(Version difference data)
****************

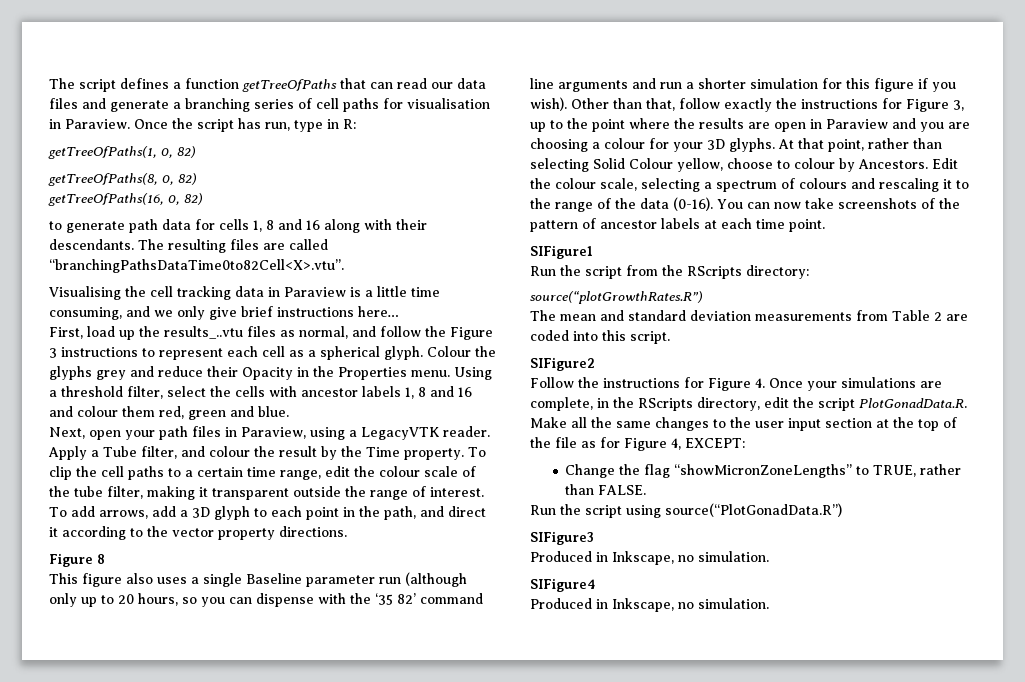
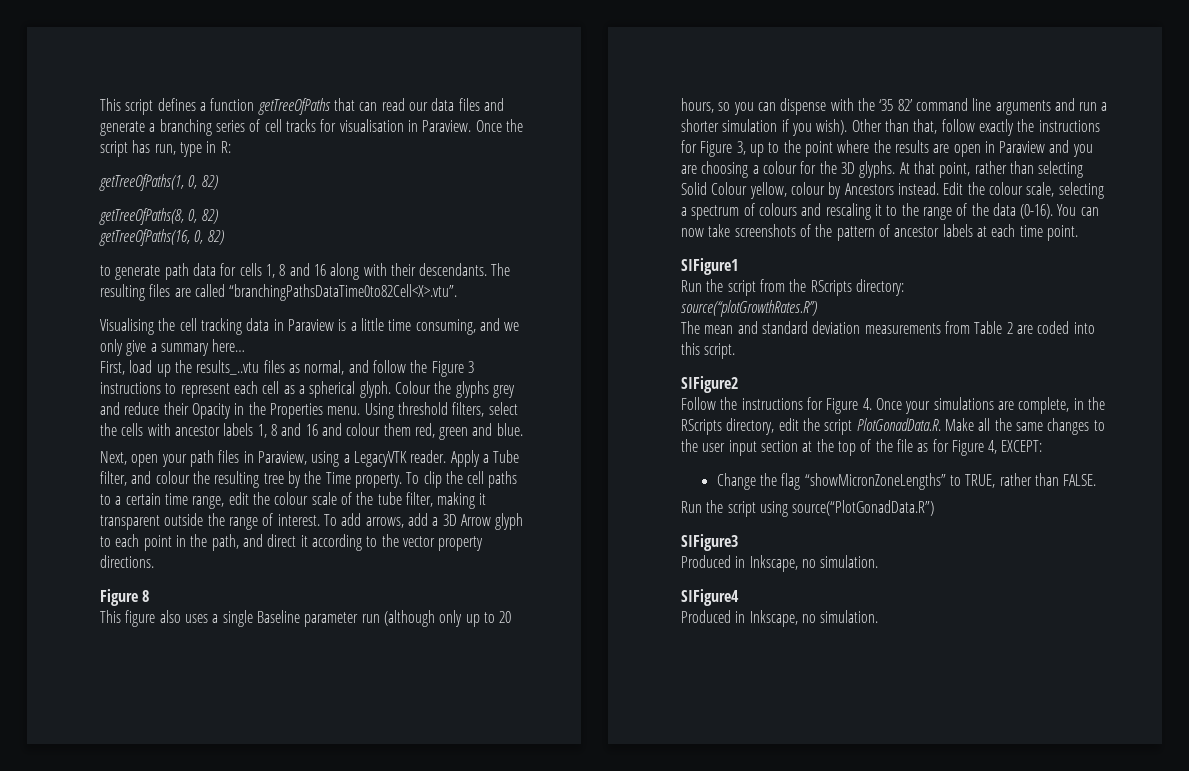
- The script defines a function getTreeOfPaths that can read our data files and generate a branching series of cell paths for visualisation in Paraview.
+ This script defines a function getTreeOfPaths that can read our data files and generate a branching series of cell tracks for visualisation in Paraview.
- Visualising the cell tracking data in Paraview is a little time consuming, and we only give brief instructions here…
+ Visualising the cell tracking data in Paraview is a little time consuming, and we only give a summary here…
- Using a threshold filter, select the cells with ancestor labels 1, 8 and 16 and colour them red, green and blue.
+ Using threshold filters, select the cells with ancestor labels 1, 8 and 16 and colour them red, green and blue.
- Apply a Tube filter, and colour the result by the Time property.
+ Apply a Tube filter, and colour the resulting tree by the Time property.
- To add arrows, add a 3D glyph to each point in the path, and direct it according to the vector property directions.
+ To add arrows, add a 3D Arrow glyph to each point in the path, and direct it according to the vector property directions.
- This figure also uses a single Baseline parameter run (although only up to 20 hours, so you can dispense with the ‘35 82’ command line arguments and run a shorter simulation for this figure if you wish).
+ This figure also uses a single Baseline parameter run (although only up to 20 hours, so you can dispense with the ‘35 82’ command line arguments and run a shorter simulation if you wish).
- Other than that, follow exactly the instructions for Figure 3, up to the point where the results are open in Paraview and you are choosing a colour for your 3D glyphs.
+ Other than that, follow exactly the instructions for Figure 3, up to the point where the results are open in Paraview and you are choosing a colour for the 3D glyphs.
- At that point, rather than selecting Solid Colour yellow, choose to colour by Ancestors.
+ At that point, rather than selecting Solid Colour yellow, colour by Ancestors instead.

****************

About this exercise: Transcribe the lines above between the line holding "tracks for visualisation in Paraview." and the line holding "the 3D glyphs.", inclusive, exactly as they stand and with nothing added.

Task response:
+ This script defines a function getTreeOfPaths that can read our data files and generate a branching series of cell tracks for visualisation in Paraview.
- Visualising the cell tracking data in Paraview is a little time consuming, and we only give brief instructions here…
+ Visualising the cell tracking data in Paraview is a little time consuming, and we only give a summary here…
- Using a threshold filter, select the cells with ancestor labels 1, 8 and 16 and colour them red, green and blue.
+ Using threshold filters, select the cells with ancestor labels 1, 8 and 16 and colour them red, green and blue.
- Apply a Tube filter, and colour the result by the Time property.
+ Apply a Tube filter, and colour the resulting tree by the Time property.
- To add arrows, add a 3D glyph to each point in the path, and direct it according to the vector property directions.
+ To add arrows, add a 3D Arrow glyph to each point in the path, and direct it according to the vector property directions.
- This figure also uses a single Baseline parameter run (although only up to 20 hours, so you can dispense with the ‘35 82’ command line arguments and run a shorter simulation for this figure if you wish).
+ This figure also uses a single Baseline parameter run (although only up to 20 hours, so you can dispense with the ‘35 82’ command line arguments and run a shorter simulation if you wish).
- Other than that, follow exactly the instructions for Figure 3, up to the point where the results are open in Paraview and you are choosing a colour for your 3D glyphs.
+ Other than that, follow exactly the instructions for Figure 3, up to the point where the results are open in Paraview and you are choosing a colour for the 3D glyphs.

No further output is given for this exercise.